Amelia Greene sees a monster when she looks in the mirror and feels that she becomes one in everyday life, though no one has actually witnessed it. Her shrink, who she can only assume is trying to help, suggests upping her meds, but Amelia knows that whatever is inside her is getting stronger. The monster she is trying to quell wants to get out, and some folks may be inclined to let that happen. Oh and by the way, she just happens to be the first lady.

Tynion has a serious knack for developing a main character who is damaged in a curious way (or in this case monstrous). Amelia Greene is a likable and innocent woman, however the visions and alternate personality that Tynion writes for her show a creature of malevolence. The dichotomy between these two is intriguing and the fact that the evil entity might manifest physically is an awesome premise. Not only that but the dialogue used by the creature is truly terrifying as soon as it's introduced. Besides Amelia and her hallucinogenic friend, we also get to see arguing the White House staff who produce a situation where everyone wants to do right by the First Lady but more or less only for the President's benefit. There are a lot of story elements at play here, each working together very well.

Jeremy Rock is an artist which, I must confess, I was previously unaware of. But no longer! Rock uses a very clean style to further contrast the regular world/life of Amelia with the monster inside of her. Everything is very symmetrical and peaceful, but that sentiment changes quickly and shockingly. There are certain beats that are necessary in horror stories to really hit those frightening moments and Rock is incredible at approaching those. Normal panels transform into scenes of utter terror as we get treated to a sinister creature that has been expertly designed. Lastly, I'd like to mention Rock's faces, particularly in the eyes. Each expression conveys very clear emotion that helps pull the reader further into the story and the emotions that inhabit it. Particularly the interaction between Amelia and Derek, the President, show a really nice relationship. Minus the vile creature occupying her body, of course.

The Eighth Seal is a promising horror title with a premier issue that doesn't shirk on shock value and strong exposition. James Tynion IV, Jeremy Rock and the rest of the team are producing a fun title that is already starting with some heavy build up to what I can only assume is going to be an insane ride.You can check out a preview of the first issue on Thrillbent, right here and pick up the first issue at your LCS. Issue #2 comes out on 1/27!

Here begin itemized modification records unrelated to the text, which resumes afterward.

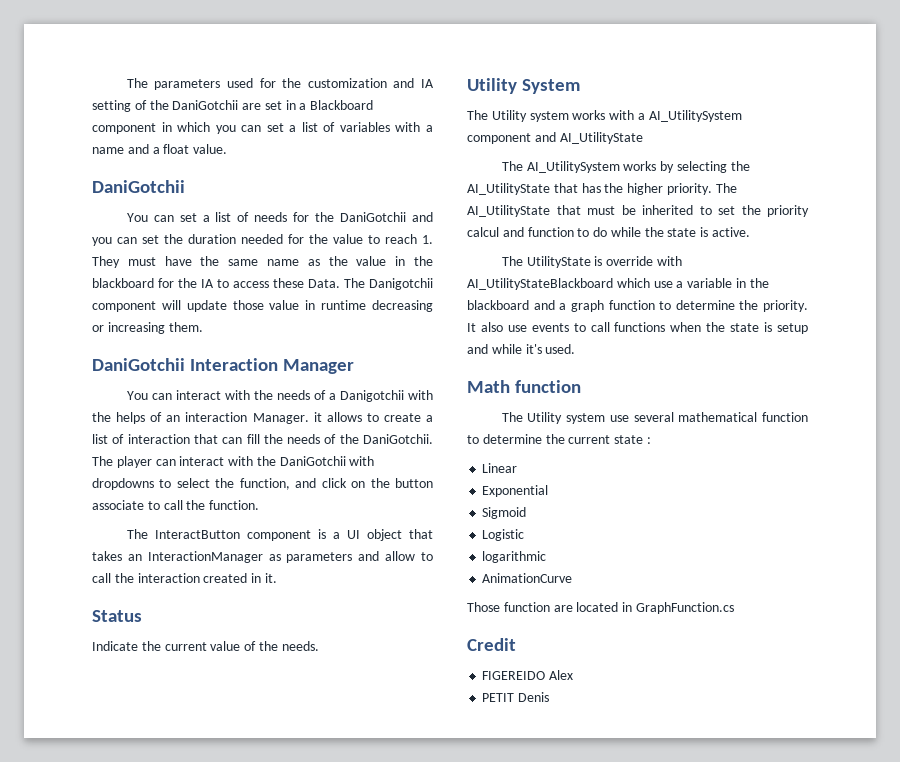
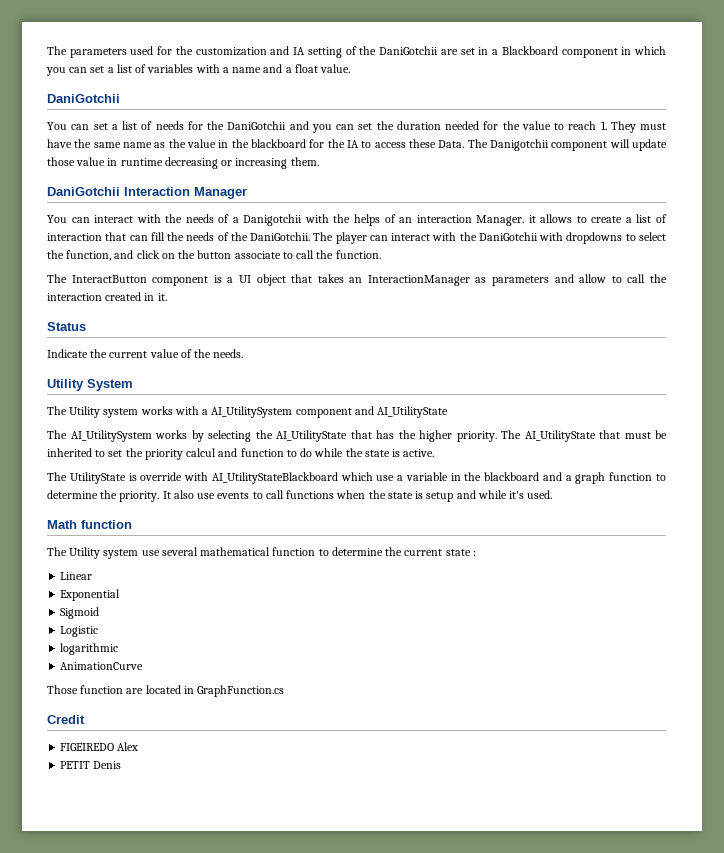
[482,671,546,680] FIGEREIDO -> [60,743,115,751] FIGEIREDO

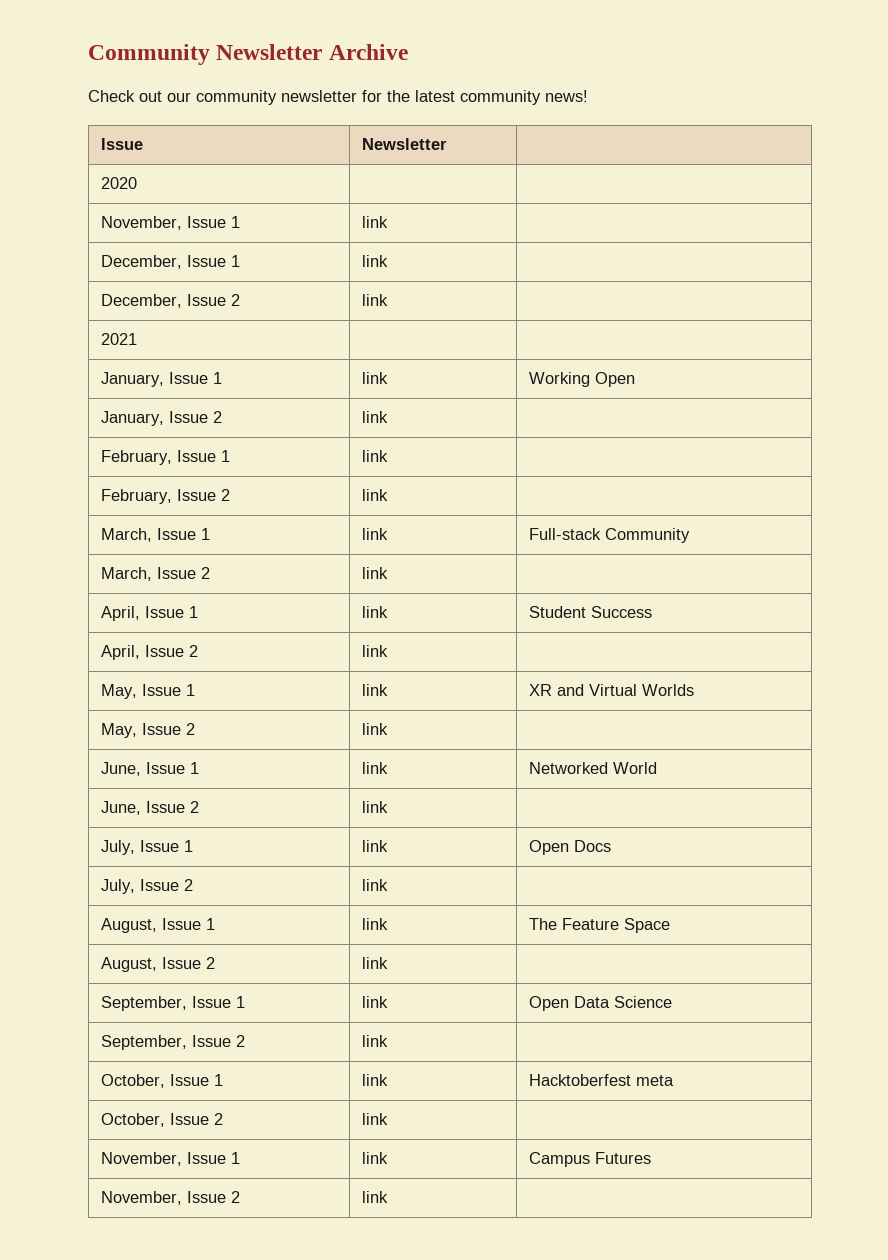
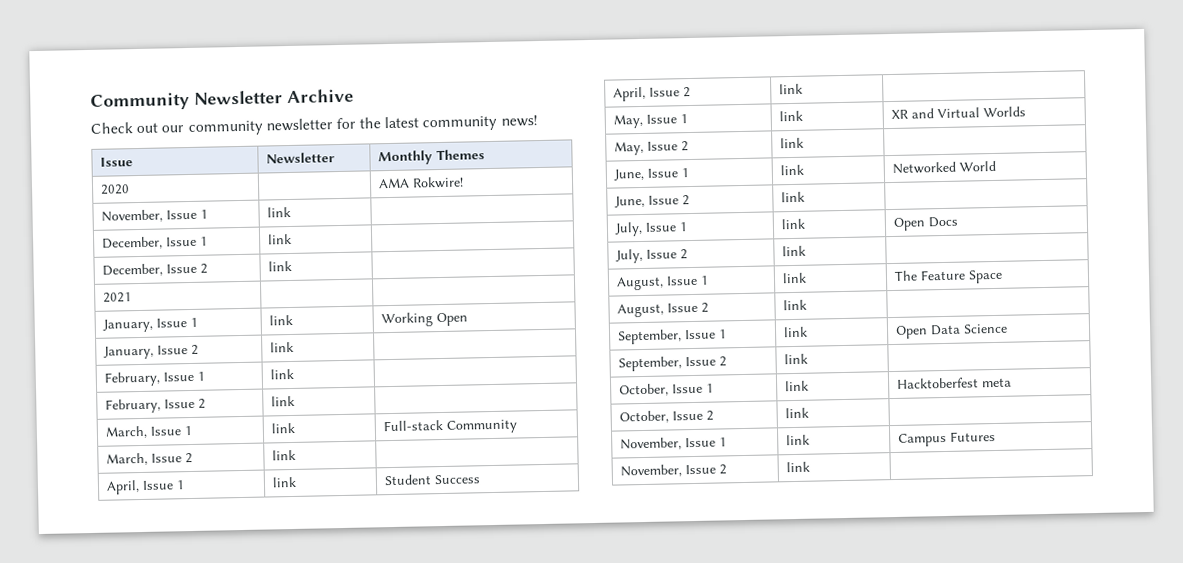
(447, 144) none -> [377,149,485,166] Monthly Themes
(137, 183) none -> [377,176,464,189] AMA Rokwire!

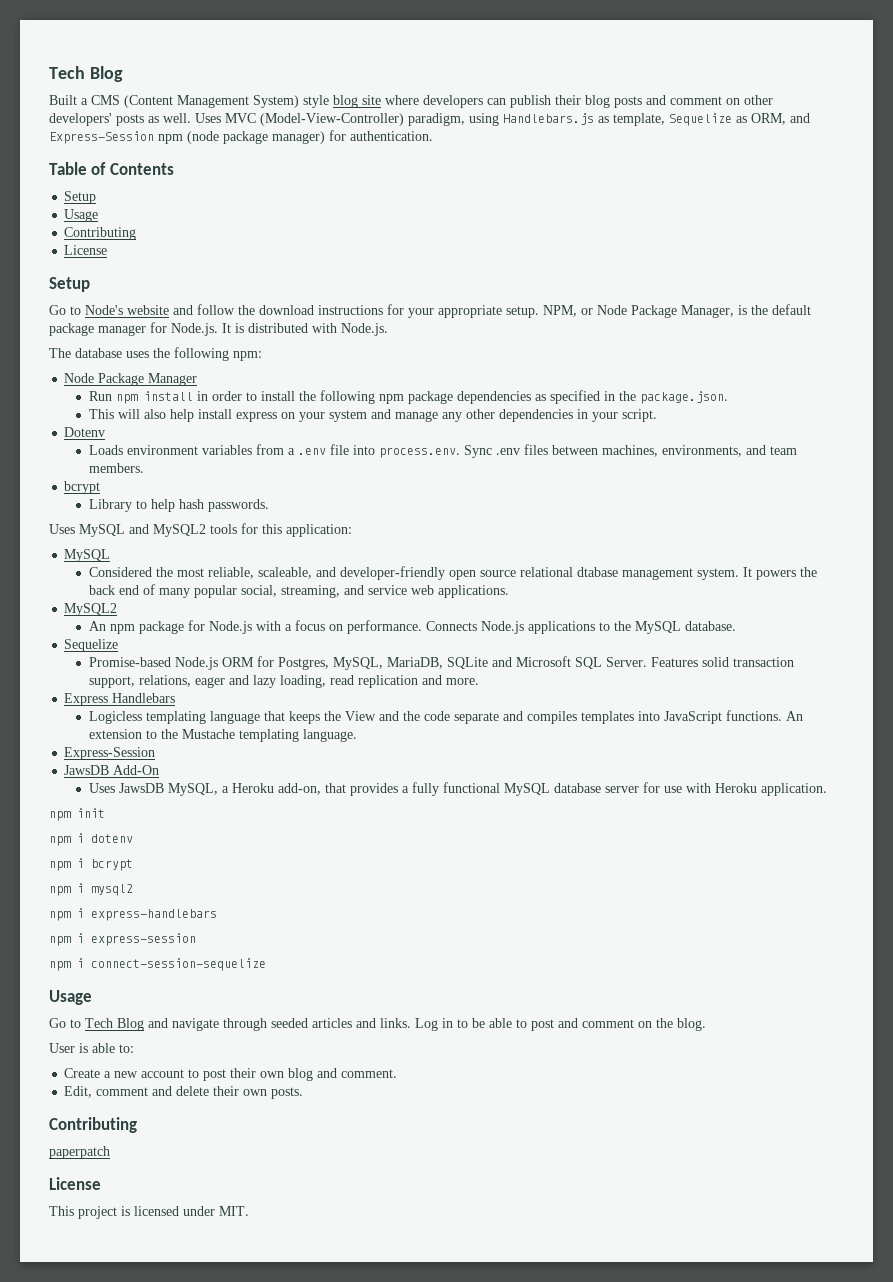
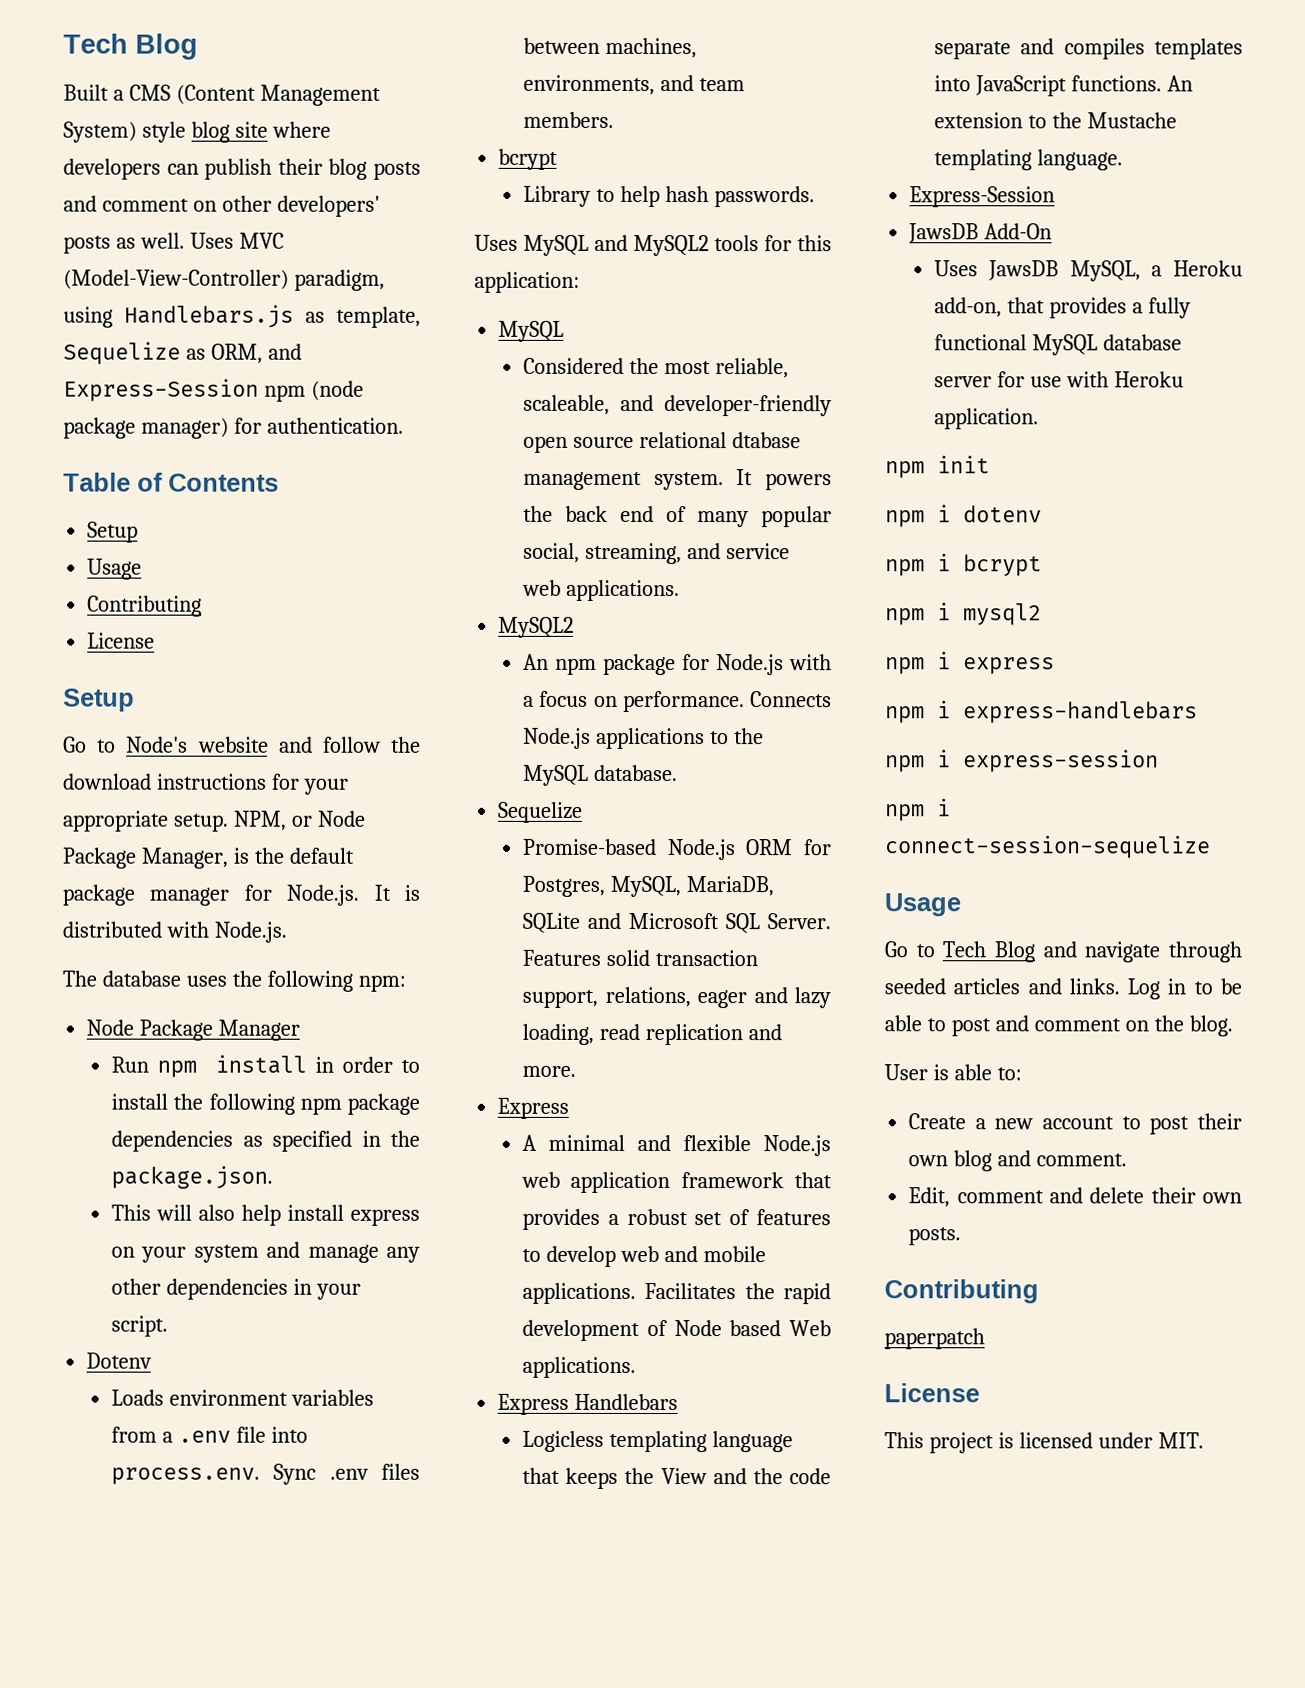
(109, 699) none -> [522,1134,831,1157] [521,1171,832,1194] [522,1208,831,1230] [522,1245,766,1267] [522,1282,831,1305] [522,1319,831,1341] [522,1356,637,1378] [497,1393,570,1415] // A minimal and flexible Node.js web application framework that provides a robust set of features to develop web and mobile applications. Facilitates the rapid development of Node based Web applications. // Express
(133, 890) none -> [885,651,1055,675] // npm i express

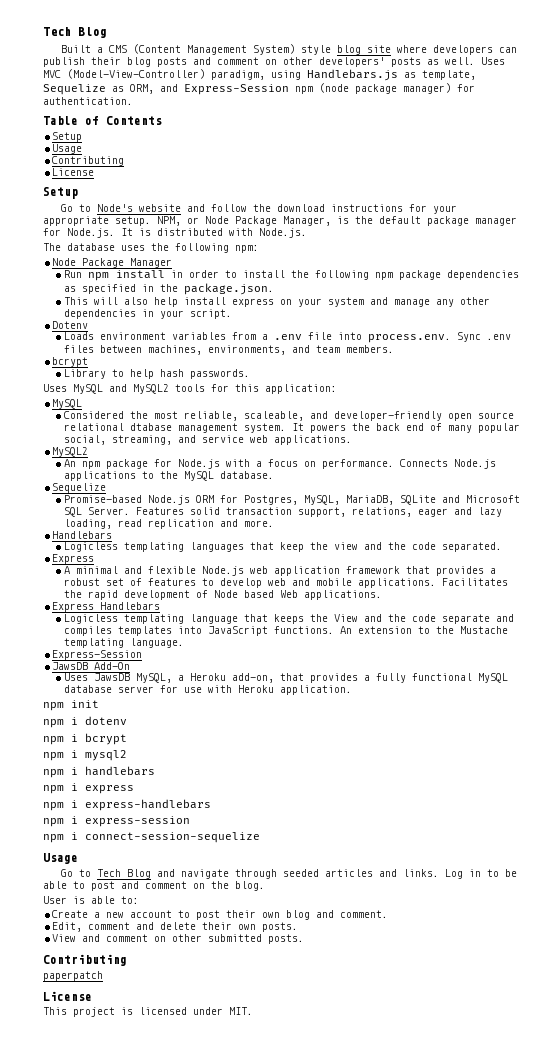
(577, 1071) none -> [52,531,113,539] [63,542,502,552] // Handlebars // Logicless templating languages that keep the view and the code separated.
(1042, 614) none -> [43,766,155,778] // npm i handlebars
(962, 1236) none -> [52,934,305,944] // View and comment on other submitted posts.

'Tis the Season for the 90's

Saved By The Bell: Holiday Special

Ah to be young and living in 1992... I remember very little of the time period, but I do remember the cultural phenomenon known as Saved By The Bell. Sorry folks, this isn't the start of a new highly anticipated (by who I don't know) comic series. This comic answers the important question of "How do these friendly folks celebrate Christmas in sunny California?!" Allow me to tell you the tales extracted from this legendary tome.

(MAJOR SPOILERS AHEAD) This comic is a collection of two short stories, the first of which being a situation between Zach and Kelly. Bad news, their relationship is on the fritz. To try to make things right, Zach enlists the whole gang to create a winter wonderland for Kelly, thinking that giving her a taste of her hometown of Madison, Wisconsin will melt her cold heart. The team sets up a huge bash and and boy is that Kelly surprised! Primarily because she is from Madison County, Florida! She knows that Zach's heart is in the right place though, so she forgives him for whatever the hell they were fighting about... until he starts ogling a waitress.

In the second story, that tyrant Principal Belding is making a rule that if students want to go to the Holiday Dance they must improve their grade in their worst subject by 1 whole point! Everyone is worried about this, especially Slater. That rascally Zach comes up with a clever plan... if the school nerd, Egbert, will tutor Slater, Slater will teach him how to be successful with women (or as Zach calls it "male-female chemistry")! Then Zach realizes he is thinking small... so he makes a list of every student in the school and the subject they are best in, you know, information a student can easily access. He sells this information to fellow students, allowing anyone to pick their own tutor based off of... well... whatever they want really. No one's grade improves and only the principal and a teacher chaperone go to the Holiday Dance. THE END! Actually, Zach uses the money to fund a party at the only other place in Bayside, The Max.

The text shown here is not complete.